======== Provided data

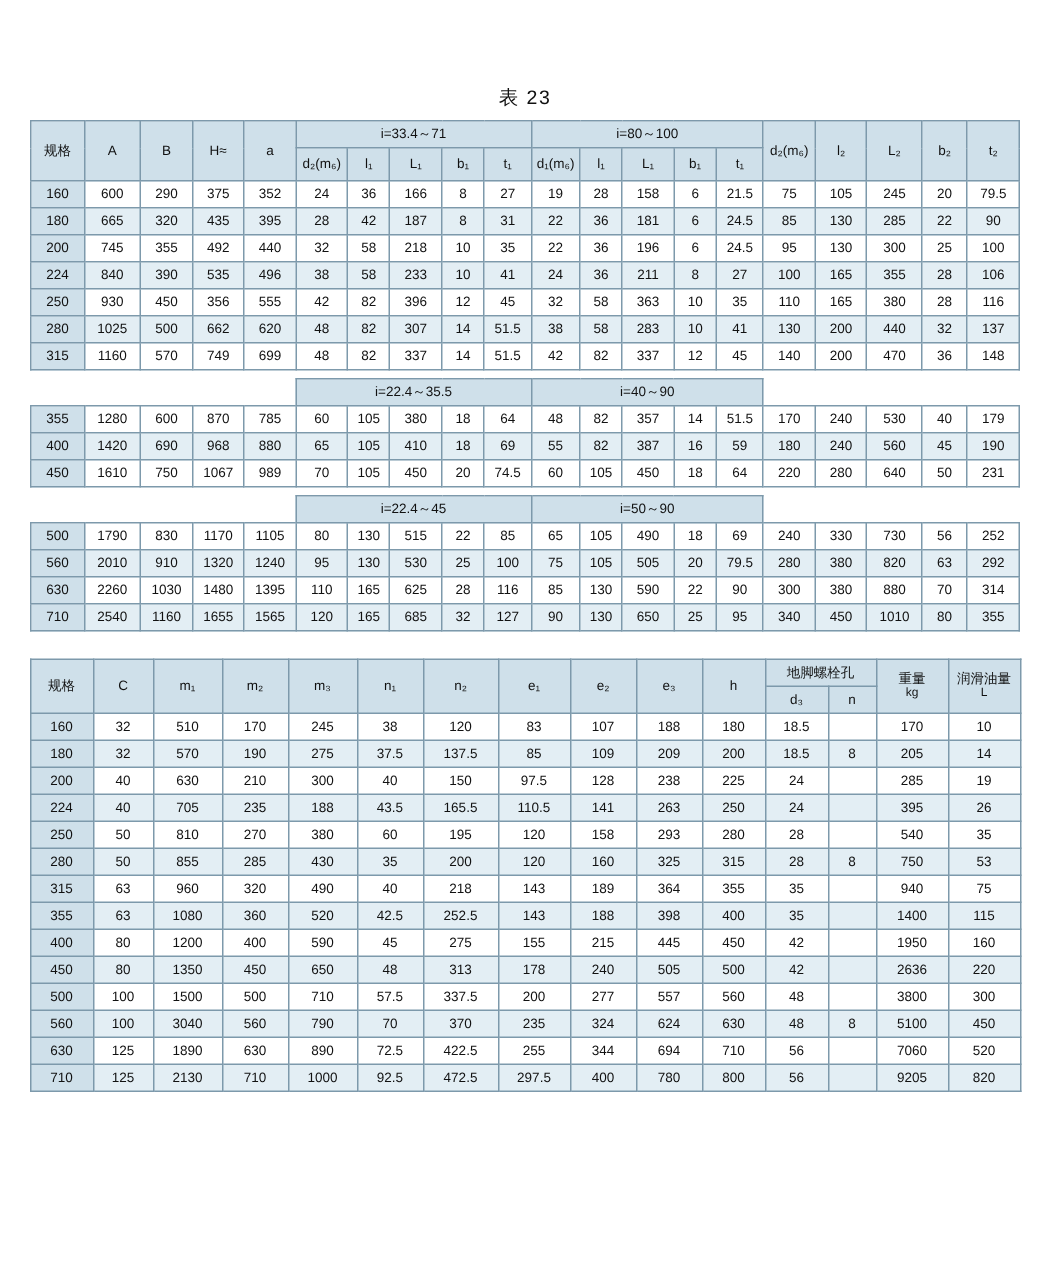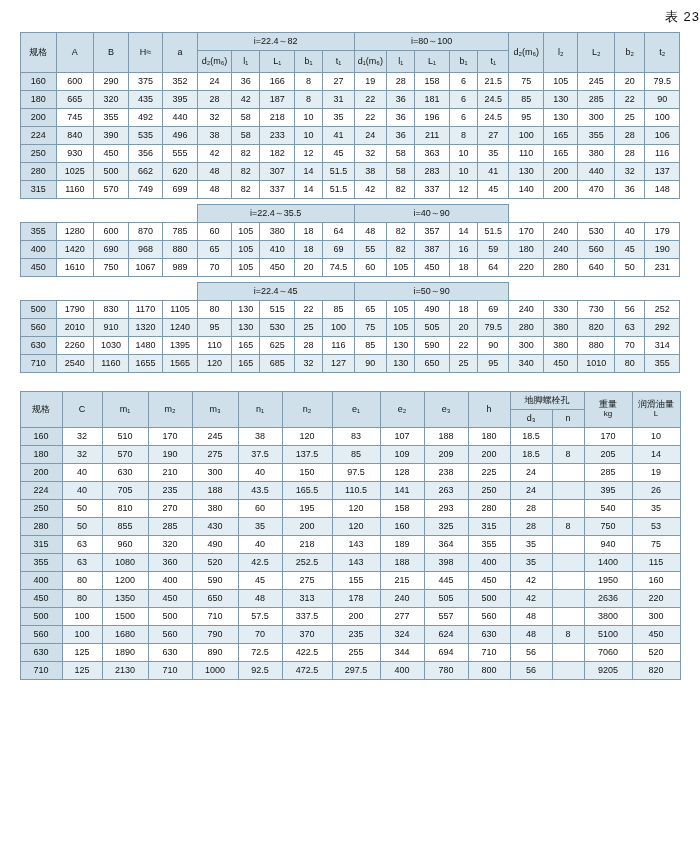--- a/index.html
+++ b/index.html
@@ -12,12 +12,13 @@
   }
   .page{position:relative;width:700px;height:849px;}
   .doc-title{
-    text-align:right;
+    text-align:center;
     font-size:13px;
     letter-spacing:1px;
     padding-top:8px;
     padding-bottom:6px;
     color:#111;
+    margin-top:48px;
   }
   table{
     border-collapse:collapse;

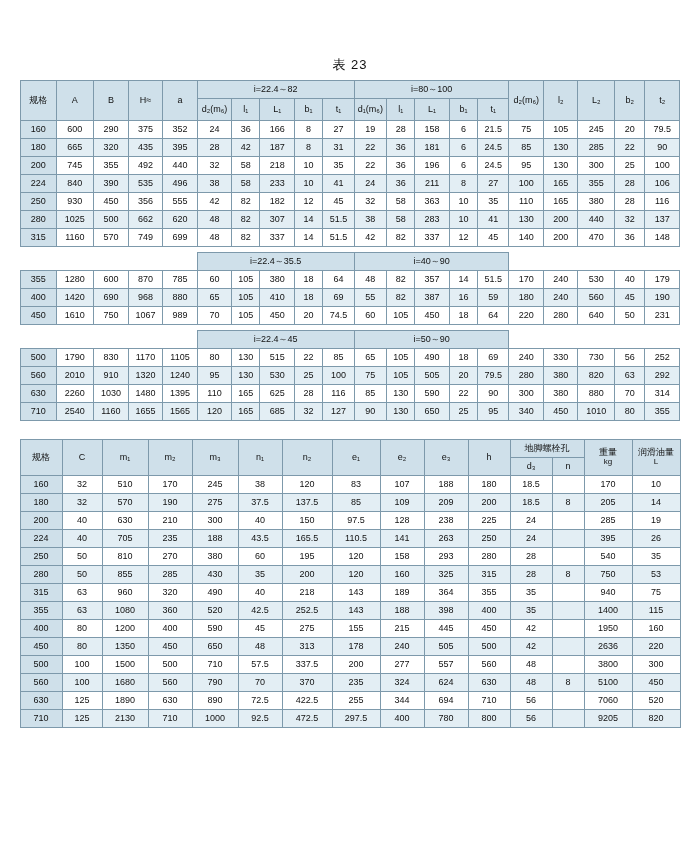--- a/index.html
+++ b/index.html
@@ -88,7 +88,7 @@
         <th rowspan="2">B</th>
         <th rowspan="2">H≈</th>
         <th rowspan="2">a</th>
-        <th colspan="5">i=22.4～82</th>
+        <th colspan="5">i=33.4～71</th>
         <th colspan="5">i=80～100</th>
         <th rowspan="2">d₂(m₆)</th>
         <th rowspan="2">l₂</th>

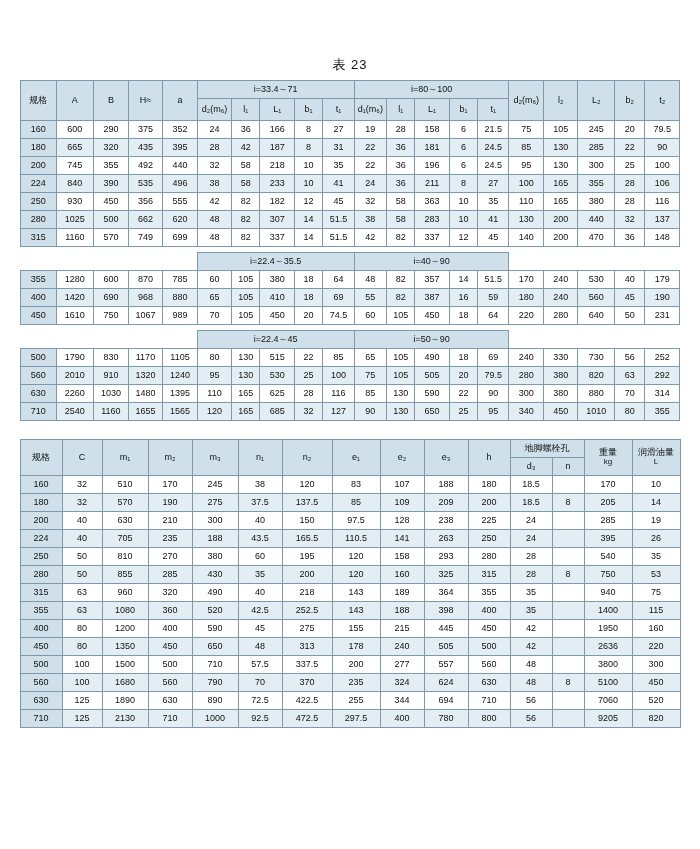--- a/index.html
+++ b/index.html
@@ -206,7 +206,7 @@
           <td>555</td>
           <td>42</td>
           <td>82</td>
-          <td>182</td>
+          <td>396</td>
           <td>12</td>
           <td>45</td>
           <td>32</td>

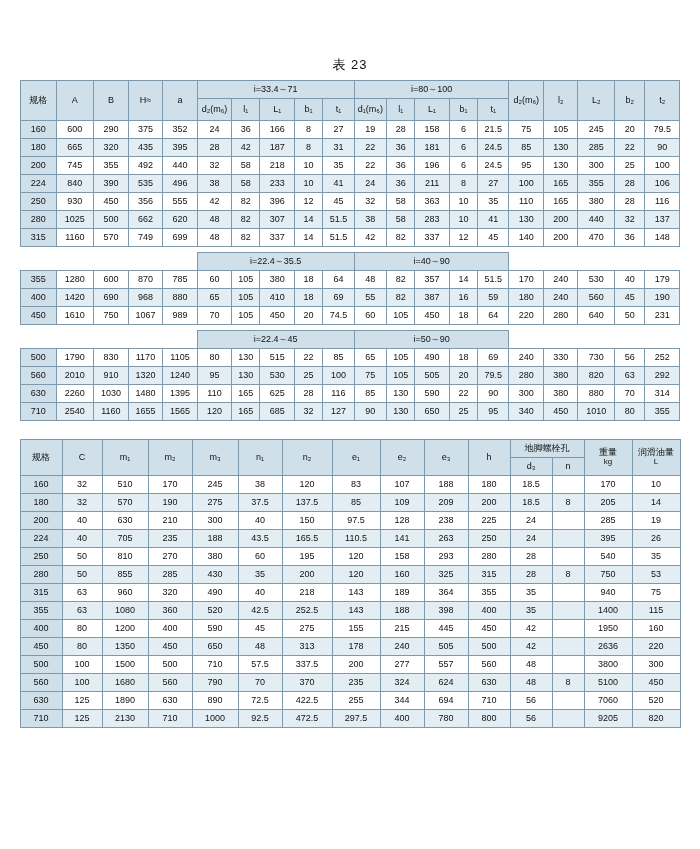--- a/index.html
+++ b/index.html
@@ -677,7 +677,7 @@
           <tr class="alt">
             <td class="head-col">560</td>
             <td>100</td>
-            <td>1680</td>
+            <td>3040</td>
             <td>560</td>
             <td>790</td>
             <td>70</td>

================

### Work item
Write the records out exactly once more, leaving off the pictures.

### Exercise result
--- a/index.html
+++ b/index.html
@@ -12,12 +12,13 @@
   }
   .page{position:relative;width:700px;height:849px;}
   .doc-title{
-    text-align:right;
+    text-align:center;
     font-size:13px;
     letter-spacing:1px;
     padding-top:8px;
     padding-bottom:6px;
     color:#111;
+    margin-top:48px;
   }
   table{
     border-collapse:collapse;

--- a/index.html
+++ b/index.html
@@ -88,7 +88,7 @@
         <th rowspan="2">B</th>
         <th rowspan="2">H≈</th>
         <th rowspan="2">a</th>
-        <th colspan="5">i=22.4～82</th>
+        <th colspan="5">i=33.4～71</th>
         <th colspan="5">i=80～100</th>
         <th rowspan="2">d₂(m₆)</th>
         <th rowspan="2">l₂</th>

--- a/index.html
+++ b/index.html
@@ -206,7 +206,7 @@
           <td>555</td>
           <td>42</td>
           <td>82</td>
-          <td>182</td>
+          <td>396</td>
           <td>12</td>
           <td>45</td>
           <td>32</td>

--- a/index.html
+++ b/index.html
@@ -677,7 +677,7 @@
           <tr class="alt">
             <td class="head-col">560</td>
             <td>100</td>
-            <td>1680</td>
+            <td>3040</td>
             <td>560</td>
             <td>790</td>
             <td>70</td>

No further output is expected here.